Will they exchange witticisms, the immortal and the god? Will they use their voices to gain some advantage in the trial of
strength to come?
No. Suddenly Umu
expands
, filling Deorc’s poor mind with an unbearable weight. There is a conduit open to the void beyond the world and she draws
from it flagrantly. In the distance, visible to the broken man’s inner eye, stars begin to go out.
Deorc has sampled the Undying Man’s strength, knows and appreciates the man’s limits. Worked with him for a decade and more
leading up to the Falthan War, then suffered under his powerful hand. At the time there was not another man alive to match
him. Since then, however, the Undying Man has been broken by the arrow of the Most High, wreaking severe damage on his magical
abilities. It has taken him many years to recover. Surely now, at best, he can only be as strong as he was at the commencement
of the Falthan War.
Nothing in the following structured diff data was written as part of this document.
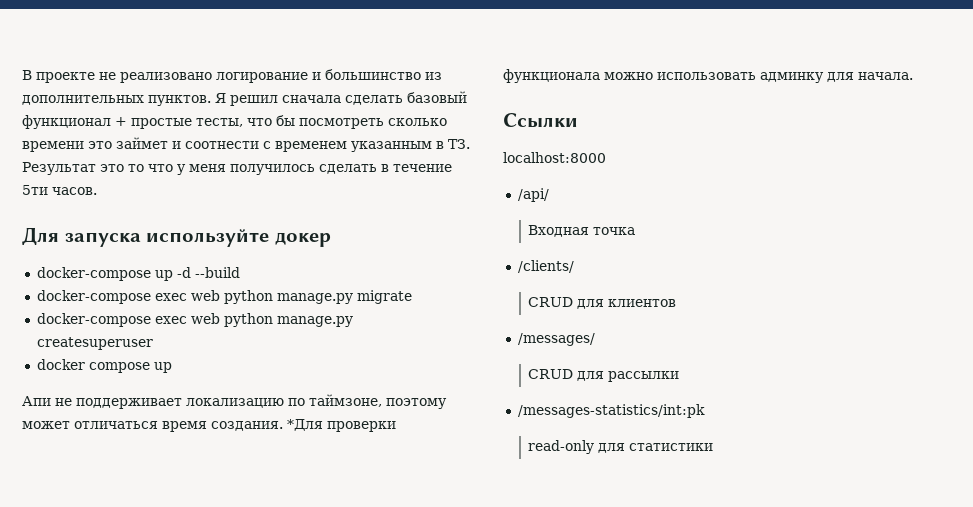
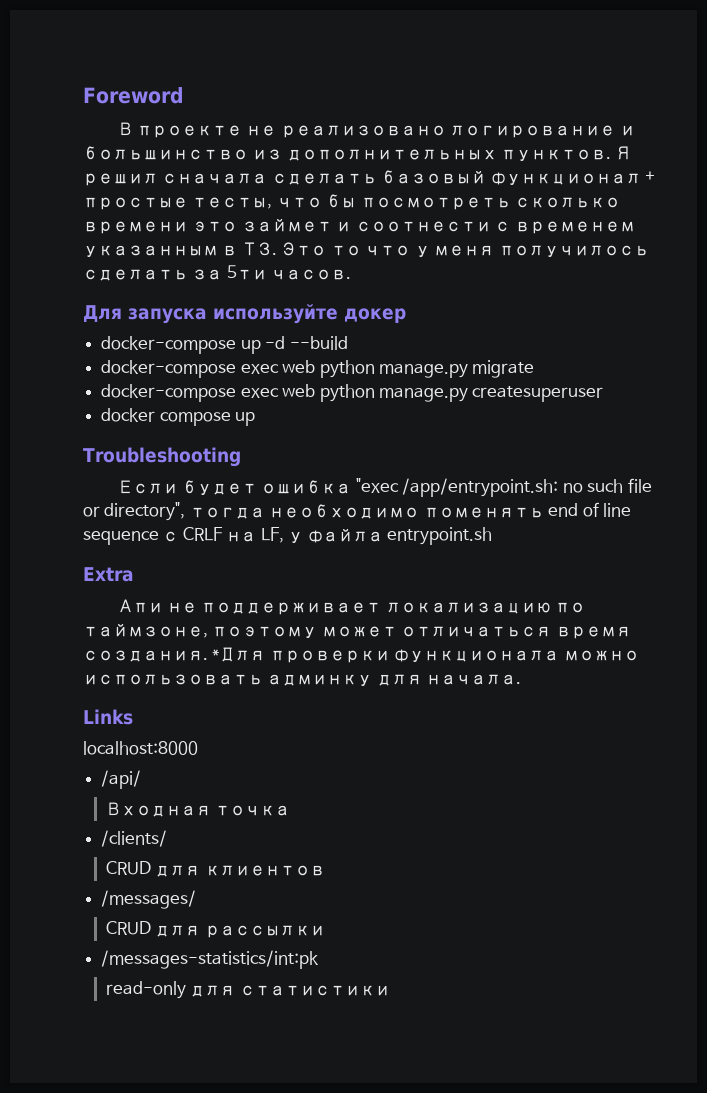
+ Foreword
- Я решил сначала сделать базовый функционал + простые тесты, что бы посмотреть сколько времени это займет и соотнести с временем указанным в ТЗ. Результат это то что у меня получилось сделать в течение 5ти часов.
+ Я решил сначала сделать базовый функционал + простые тесты, что бы посмотреть сколько времени это займет и соотнести с временем указанным в ТЗ. Это то что у меня получилось сделать за 5ти часов.
+ Troubleshooting
+ Если будет ошибка "exec /app/entrypoint.sh: no such file or directory", тогда необходимо поменять end of line sequence с CRLF на LF, у файла entrypoint.sh
+ Extra
- Ссылки
+ Links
And if that is the measure of the Undying Man’s strength, it will not be enough. Not nearly enough. Deorc
is appalled by the reservoir of pure power Umu has assembled. She may be able to be tricked, as Lenares did once, and subsequently
bound, but there is no chance of overwhelming her by using main strength.
The Undying Man has miscalculated. Badly. Fatally. It may not be by his hand, but Deorc will see his long enemy die. And if
the Daughter has spent her godhood wisely, accumulating interesting practical knowledge, that death promises to be both protracted
and inventive.
This may be satisfying, after all.
She sends her magic forth, not as a bolt of lightning but as a roiling, smothering blanket of world-eating darkness.
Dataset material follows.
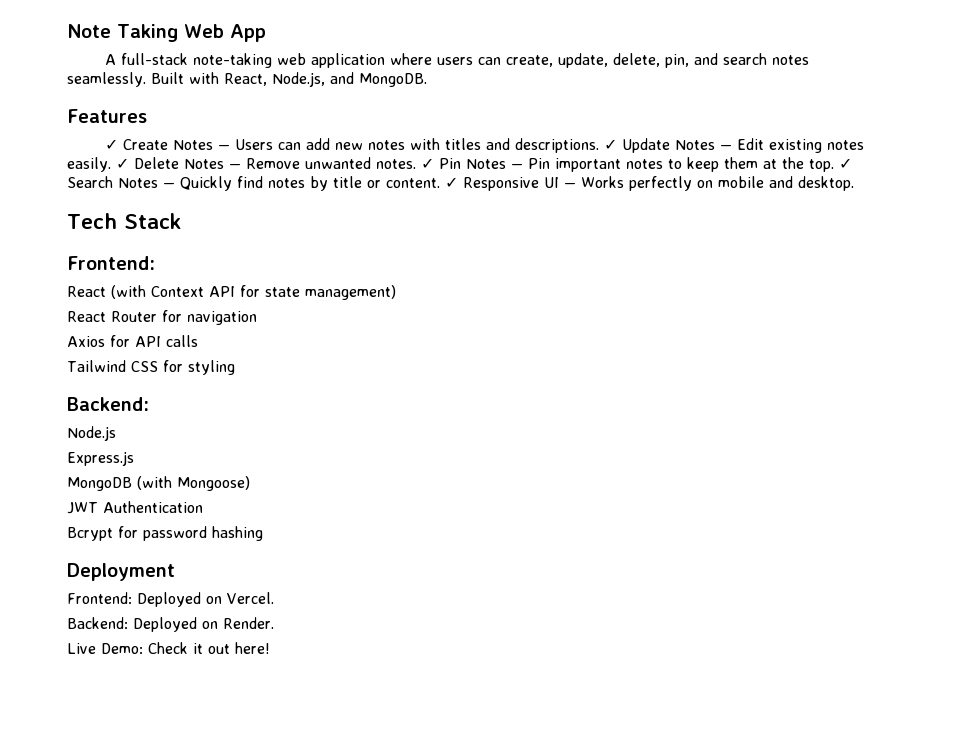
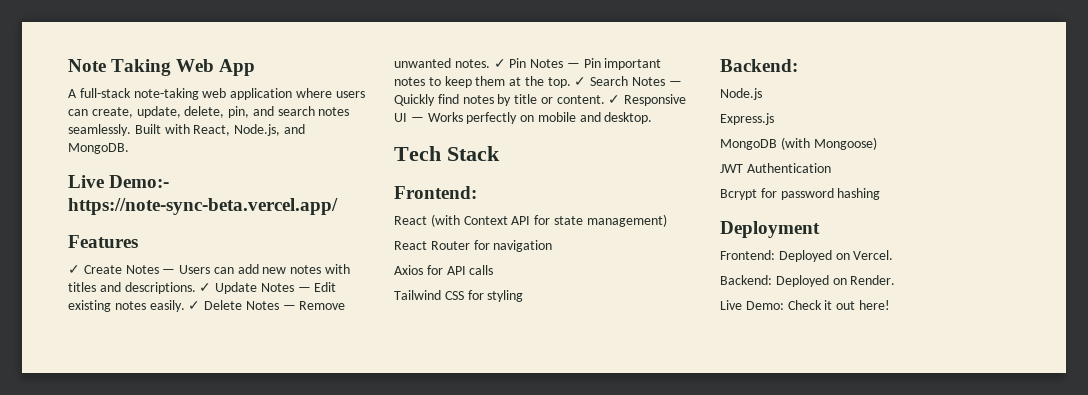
+ Live Demo:- https://note-sync-beta.vercel.app/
The Undying Man snarls, extends his hands and shapes a shield.
Wrong move.
The darkness eats at his shield like acid.
As the shield melts, an unnatural wind begins to blow. Pressure difference in the air. The Undying Man has vanished the air
around Umu, around Husk’s poor body sitting on the chair by the window.
Clever, that
. The darkness flows back towards Umu. Deorc cringes, despite knowing she will bear the pain. He does not want to see his
hard-won body corroded.
She puffs out her cheeks—his cheeks—and the miasma is blown through the window, dissolving chunks of rock from the lintel
as it expands into the open air outside the tower.
Kannwar is sweating heavily. His face is lined with worry. He begins to apprehend the trouble he is in.
Umu laughs out loud. A weakness, this displaying of emotion. It smacks of anticipating a victory as yet un-earned, however
inevitable.
Deorc begins to wonder if his victory might be achieved regardless of who wins this battle.
Should Umu win, she is likely to discard this husk of a body as worthless. She could take the Undying Man’s own body perhaps,
with its immortal blood. Were gods immortal already, or would her conquest of Kannwar give her something extra? Either way,
she would certainly abandon Deorc. Perhaps she might not kill him first.
In the unlikely event of the Undying Man’s triumph, Deorc might well be in the position he has wished for, after all. Depending,
of course, on the nature of the victory. Somehow Deorc will need to persuade the Undying Man to spare his body.
Desperate chances, and nothing he can do to affect the outcome either way.
Umu spits something out of her—his—mouth: things she has fashioned from trace elements stolen from his body.
At that moment, everything changes. Stella walks through the door.
* * *
The phrase “nothing to lose” had been a popular one in Leith’s court. Introduced by Phemanderac, it bespoke a certain degree
of risk-taking, an innovative approach to difficult political problems. Leith had adopted the term with glee: as he matured,
he had abandoned the nervous, introspective disposition that had characterised him as a young man and had become quite adventurous.
Sometimes too adventurous. The affair with the Central Plains-men came to mind as an example of an outrageous but ultimately
successfully negotiated solution to what had been thought an intractable problem.
“Nothing to lose” summed up Stella’s thoughts exactly as she closed the door behind her. If she died, she achieved an unexpected
but welcome release. If she lived, it would be because one or the other of the colossi in the room had lost everything. So
as the door clicked gently into its frame—a sound drawing the attention of both parties—she stood there with absolutely no
fear.
She expected surprise to rise into the face of the Undying Man. Instead, she saw relief.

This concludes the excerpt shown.